Interaction aérosols - plasma dans l'ionosphère de Titan

par Audrey Chatain

Thèse de doctorat en Structure et évolution de la terre et des autres planètes

Sous la direction de Nathalie Carrasco et de Olivier Guaitella.

Thèses en préparation à université Paris-Saclay , dans le cadre de École doctorale Sciences Mécaniques et Energétiques, Matériaux et Géosciences , en partenariat avec Laboratoire Atmosphères, Milieux, Observations Spatiales (laboratoire) et de Université de Versailles-Saint-Quentin-en-Yvelines (référent) .


  • Résumé

    Le système climatique de la lune de Saturne Titan est gouverné par la production intense d'aérosols organiques dans sa haute atmosphère. Ce phénomène s'est aussi certainement produit sur Terre au moment de l'apparition de la vie. Ces deux points motivent fortement les recherches sur les processus de formation et d'évolution des aérosols dans l'atmosphère de Titan. Les aérosols se forment et restent plusieurs semaines dans l'ionosphère, étendue d'environ 900 à 1200 km d'altitude. Cette région de l'atmosphère est ionisée par le rayonnement solaire UV et des particules énergétiques provenant de la magnétosphère de Saturne. Des espèces plasma très réactives sont ainsi présentes : des radicaux, des espèces excitées, des ions et des électrons. Dans un tel environnement, je me suis intéressée à l'interaction entre les aérosols organiques et le plasma. Ce phénomène est simulé en laboratoire avec une expérience développée à cet effet : des analogues des aérosols de Titan sont exposés à une décharge plasma en N2-H2. J'observe qu'à la fois les grains et la phase gaz évoluent. Les atomes H et N interagissent chimiquement avec les aérosols. Puis, du cyanure d'hydrogène (HCN) ainsi que d'autres molécules organiques sont éjectées en phase gaz par le bombardement ionique. Ces résultats mettent en évidence une contribution importante des processus hétérogènes dans l'ionosphère de Titan. Ma ré-analyse des données de la sonde de Langmuir de la mission Cassini a d'autre part révélé la présence d'une population d'électrons inattendue dans l'ionosphère, sous 1200 km d'altitude et côté jour, zone dans laquelle des ions lourds ont également été détectés. Ces électrons pourraient être émis par les aérosols, après collision avec un photon et/ou après chauffage par la chimie ionique très active dans cette région.

  • Titre traduit

    Aerosols - plasma interaction in Titan's ionosphere


  • Résumé

    The climatic system of Saturn's moon Titan is governed by the intense production of organic aerosols in its upper atmosphere. This phenomenon also certainly happened on Earth at the beginning of life. These two points strongly motivate research on the formation and evolution processes of the aerosols in the atmosphere of Titan. The aerosols form and stay several weeks in the ionosphere, between ~900-1200 km of altitude.

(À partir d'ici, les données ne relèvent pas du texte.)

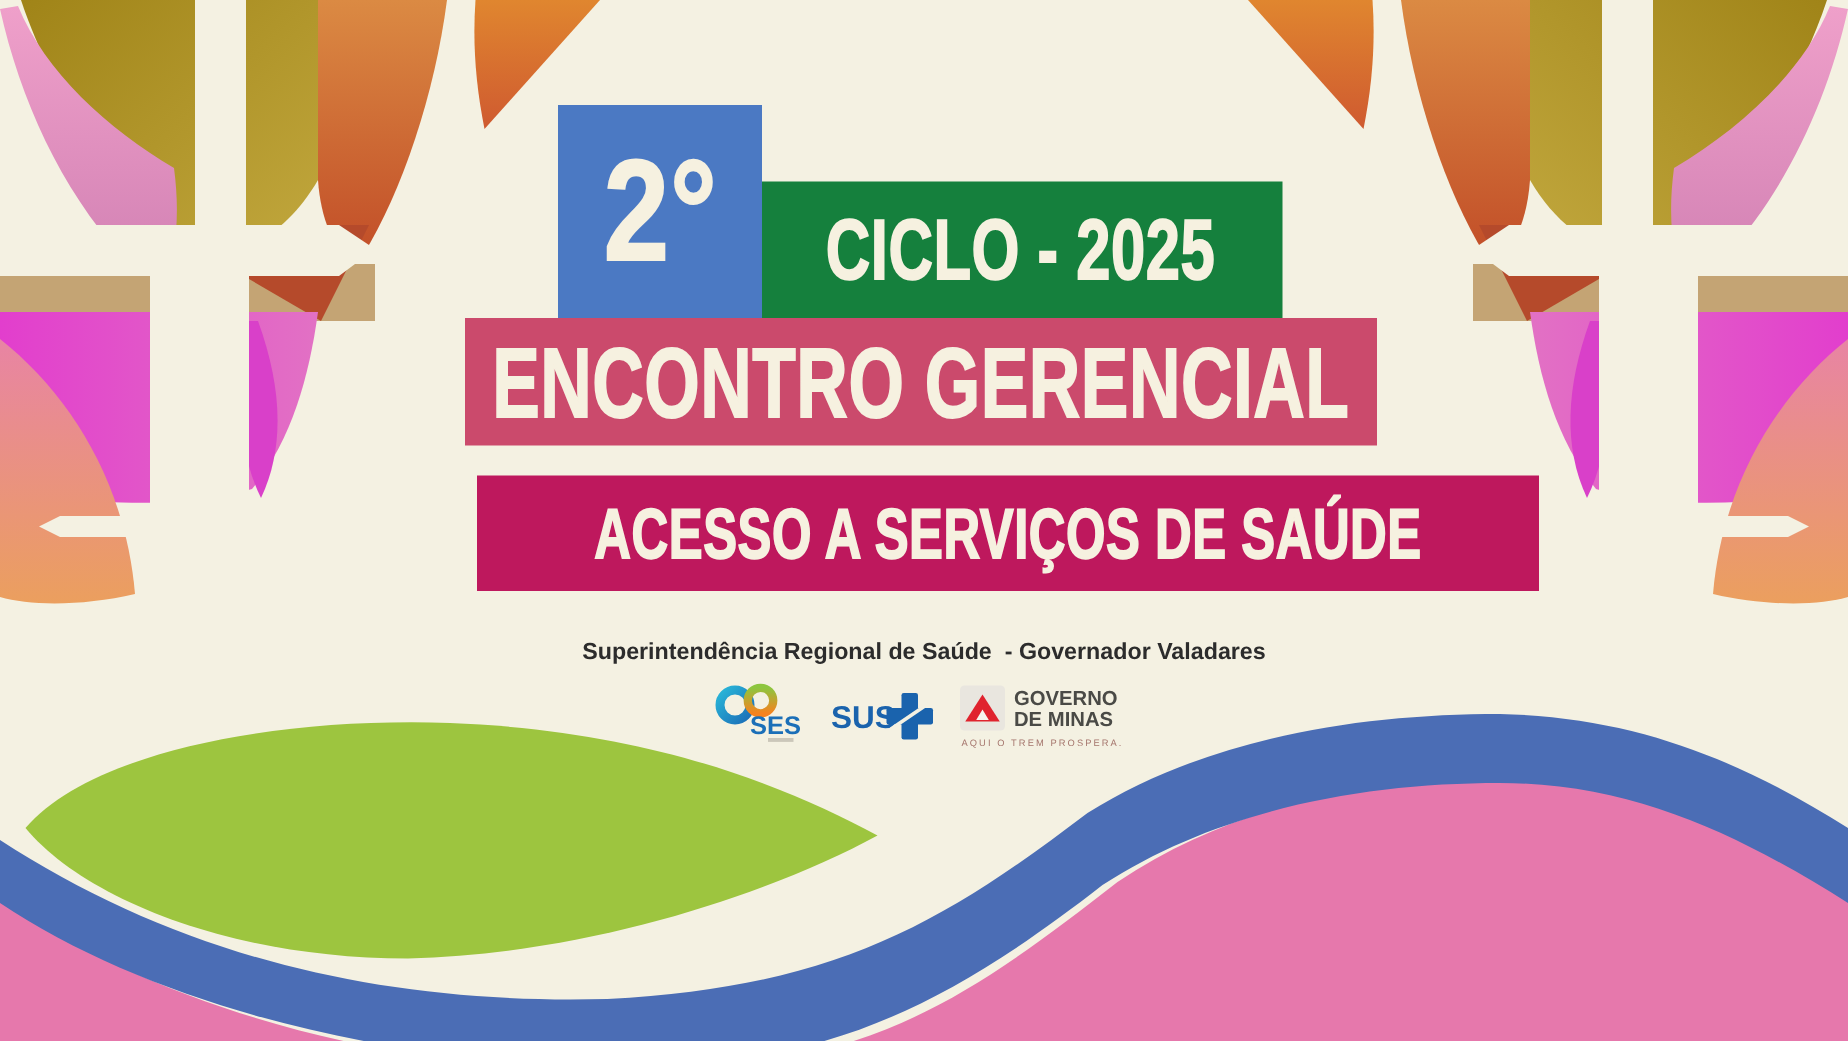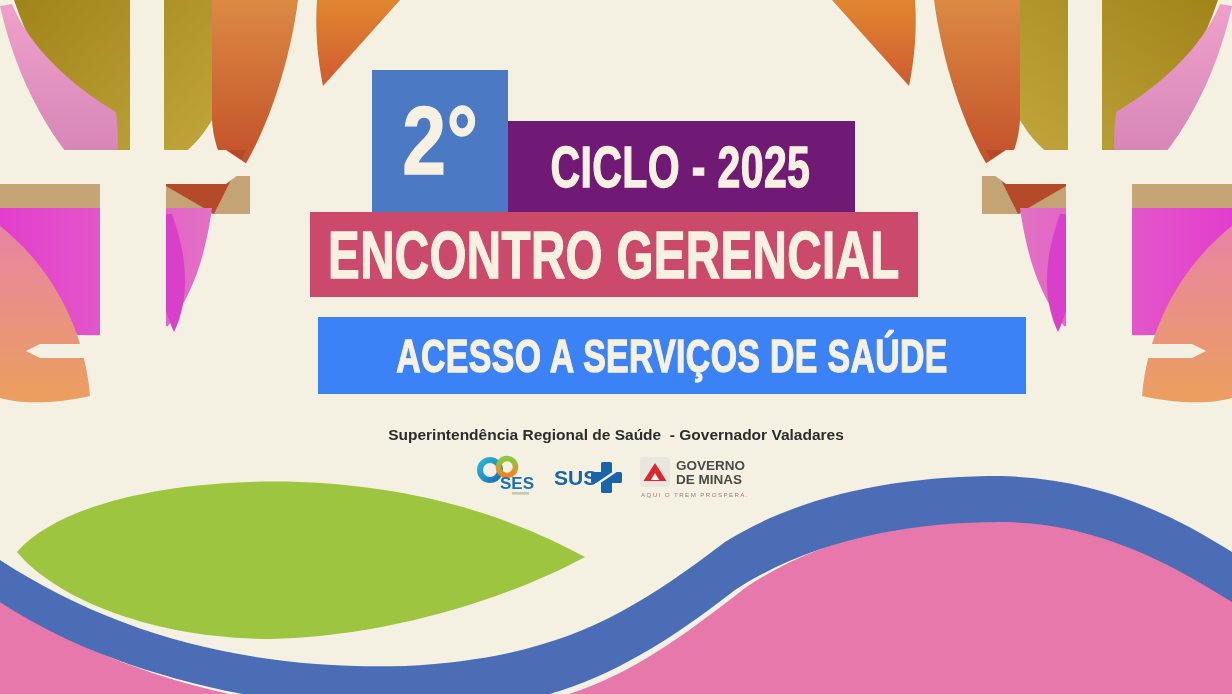--- a/index.html
+++ b/index.html
@@ -14,7 +14,7 @@
     left:372px;top:70px;width:136px;height:142px;background:#4b79c3;
     font-size:96px;font-weight:bold;z-index:6;
   }
-  .bar-orange{left:505px;top:121px;width:350px;height:91px;background:#701a75;font-size:57px;font-weight:bold;z-index:5;}
+  .bar-orange{left:505px;top:121px;width:350px;height:91px;background:#15803d;font-size:57px;font-weight:bold;z-index:5;}
   .bar-pink{left:310px;top:212px;width:608px;height:85px;background:#cb4a6c;font-size:66px;font-weight:bold;z-index:7;}
   .bar-green{left:318px;top:317px;width:708px;height:77px;background:#3b82f6;font-size:47px;font-weight:bold;z-index:5;}
   .cond{display:inline-block;transform:scaleX(.72);transform-origin:center;white-space:nowrap;

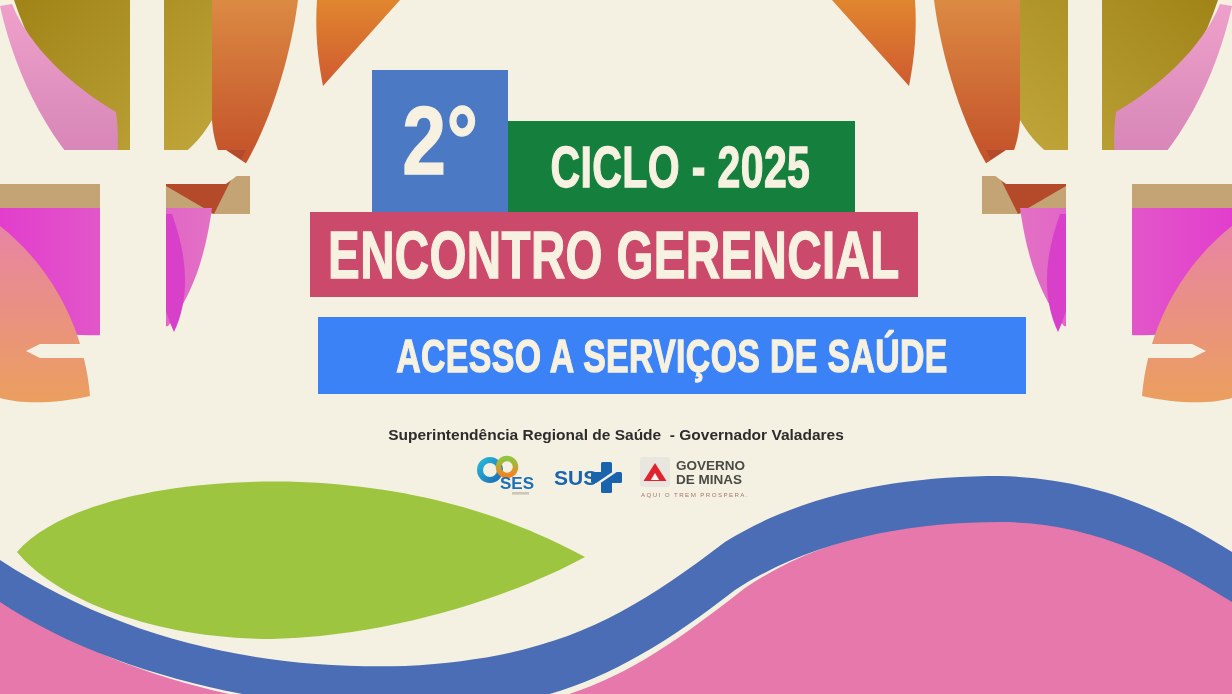--- a/index.html
+++ b/index.html
@@ -16,7 +16,7 @@
   }
   .bar-orange{left:505px;top:121px;width:350px;height:91px;background:#15803d;font-size:57px;font-weight:bold;z-index:5;}
   .bar-pink{left:310px;top:212px;width:608px;height:85px;background:#cb4a6c;font-size:66px;font-weight:bold;z-index:7;}
-  .bar-green{left:318px;top:317px;width:708px;height:77px;background:#3b82f6;font-size:47px;font-weight:bold;z-index:5;}
+  .bar-green{left:318px;top:317px;width:708px;height:77px;background:#be185d;font-size:47px;font-weight:bold;z-index:5;}
   .cond{display:inline-block;transform:scaleX(.72);transform-origin:center;white-space:nowrap;
         -webkit-text-stroke:1.3px #f6f1e0;letter-spacing:.5px;}
   .badge .cond{transform:scaleX(.82);}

This atmospheric layer is ionized by UV solar rays and energetic particles coming from Saturn's magnetosphere, forming a plasma with very reactive species: radicals, excited species, ions and electrons. In such an environment, the main question I tackle is how the organic aerosols interact with the plasma species. The phenomenon is simulated in the laboratory with a plasma setup developed on purpose: analogues of Titan aerosols are exposed to a N2-H2 plasma discharge. Both an evolution of the solid and the gas phase are observed. H and N atoms chemically interact with the aerosols. Then, hydrogen cyanide (HCN) and other organic molecules are ejected in the gas phase by ion sputtering. These results highlight an important contribution of heterogeneous processes in Titan's upper atmosphere. My re-analysis of the Cassini Langmuir probe data revealed the presence of an unexpected electron population in the ionosphere, below 1200 km and on the day-side, where heavy ions are also detected. These electrons could be emitted by the aerosols, after collision with a photon, and/or heating by the active ion chemistry.